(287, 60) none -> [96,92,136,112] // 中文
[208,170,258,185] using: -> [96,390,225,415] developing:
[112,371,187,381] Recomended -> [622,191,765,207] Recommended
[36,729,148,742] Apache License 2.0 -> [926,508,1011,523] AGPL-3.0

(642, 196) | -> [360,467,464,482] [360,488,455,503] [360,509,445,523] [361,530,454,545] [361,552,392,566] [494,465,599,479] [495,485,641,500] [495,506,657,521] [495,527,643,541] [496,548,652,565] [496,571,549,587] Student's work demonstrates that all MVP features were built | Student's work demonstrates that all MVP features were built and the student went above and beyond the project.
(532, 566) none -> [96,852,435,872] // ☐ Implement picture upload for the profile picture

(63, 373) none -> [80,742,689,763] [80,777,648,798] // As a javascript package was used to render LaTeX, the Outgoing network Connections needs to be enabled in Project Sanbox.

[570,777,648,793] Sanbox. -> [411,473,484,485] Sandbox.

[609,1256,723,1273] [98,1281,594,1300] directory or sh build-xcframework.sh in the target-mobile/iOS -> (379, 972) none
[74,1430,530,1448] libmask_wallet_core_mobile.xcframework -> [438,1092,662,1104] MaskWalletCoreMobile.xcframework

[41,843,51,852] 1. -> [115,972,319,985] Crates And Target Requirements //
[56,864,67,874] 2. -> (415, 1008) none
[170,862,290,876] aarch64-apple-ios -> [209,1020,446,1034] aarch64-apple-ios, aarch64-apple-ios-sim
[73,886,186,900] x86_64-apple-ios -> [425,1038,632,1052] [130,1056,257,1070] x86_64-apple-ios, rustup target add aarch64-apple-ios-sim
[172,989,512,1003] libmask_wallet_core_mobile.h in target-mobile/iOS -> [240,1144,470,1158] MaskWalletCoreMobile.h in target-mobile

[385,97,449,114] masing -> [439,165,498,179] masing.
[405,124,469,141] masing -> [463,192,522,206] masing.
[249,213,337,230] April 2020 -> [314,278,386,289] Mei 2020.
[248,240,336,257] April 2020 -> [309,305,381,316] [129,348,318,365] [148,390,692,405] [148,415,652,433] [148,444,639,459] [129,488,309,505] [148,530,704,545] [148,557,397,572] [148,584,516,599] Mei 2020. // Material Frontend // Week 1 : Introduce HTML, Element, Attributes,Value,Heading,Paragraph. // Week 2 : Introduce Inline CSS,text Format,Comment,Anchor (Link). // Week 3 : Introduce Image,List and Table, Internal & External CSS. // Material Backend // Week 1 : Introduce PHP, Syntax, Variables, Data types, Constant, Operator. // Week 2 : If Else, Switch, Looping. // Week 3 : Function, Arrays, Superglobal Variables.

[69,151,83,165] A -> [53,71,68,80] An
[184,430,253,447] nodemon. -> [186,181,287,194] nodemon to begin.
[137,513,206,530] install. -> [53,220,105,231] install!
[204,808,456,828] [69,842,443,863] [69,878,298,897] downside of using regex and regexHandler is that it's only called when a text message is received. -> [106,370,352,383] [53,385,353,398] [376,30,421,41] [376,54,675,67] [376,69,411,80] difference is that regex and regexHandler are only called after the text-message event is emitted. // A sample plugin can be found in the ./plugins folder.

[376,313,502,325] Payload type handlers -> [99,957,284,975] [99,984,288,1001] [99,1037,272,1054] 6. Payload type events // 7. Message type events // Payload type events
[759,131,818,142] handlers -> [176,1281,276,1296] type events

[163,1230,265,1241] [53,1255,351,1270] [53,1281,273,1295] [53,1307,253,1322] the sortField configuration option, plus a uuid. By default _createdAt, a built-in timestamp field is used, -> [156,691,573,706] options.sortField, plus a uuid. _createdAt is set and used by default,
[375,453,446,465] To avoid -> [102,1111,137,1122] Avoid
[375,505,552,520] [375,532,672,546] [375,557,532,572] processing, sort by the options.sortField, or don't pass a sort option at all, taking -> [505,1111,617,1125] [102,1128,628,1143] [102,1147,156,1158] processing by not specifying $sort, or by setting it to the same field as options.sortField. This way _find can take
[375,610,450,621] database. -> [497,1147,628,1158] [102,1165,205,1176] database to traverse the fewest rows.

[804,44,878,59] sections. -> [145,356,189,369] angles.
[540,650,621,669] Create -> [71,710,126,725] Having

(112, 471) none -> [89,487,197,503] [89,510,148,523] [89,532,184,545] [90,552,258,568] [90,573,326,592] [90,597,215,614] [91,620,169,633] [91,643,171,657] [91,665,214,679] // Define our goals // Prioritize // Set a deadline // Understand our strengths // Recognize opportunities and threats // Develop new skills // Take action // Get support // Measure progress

■ ■ ■ ■ ■ ■ ■

• **Required action**: Only the number should be given: the count of lines in the entries that contain the string "events".

• **Solution for this exercise**: 2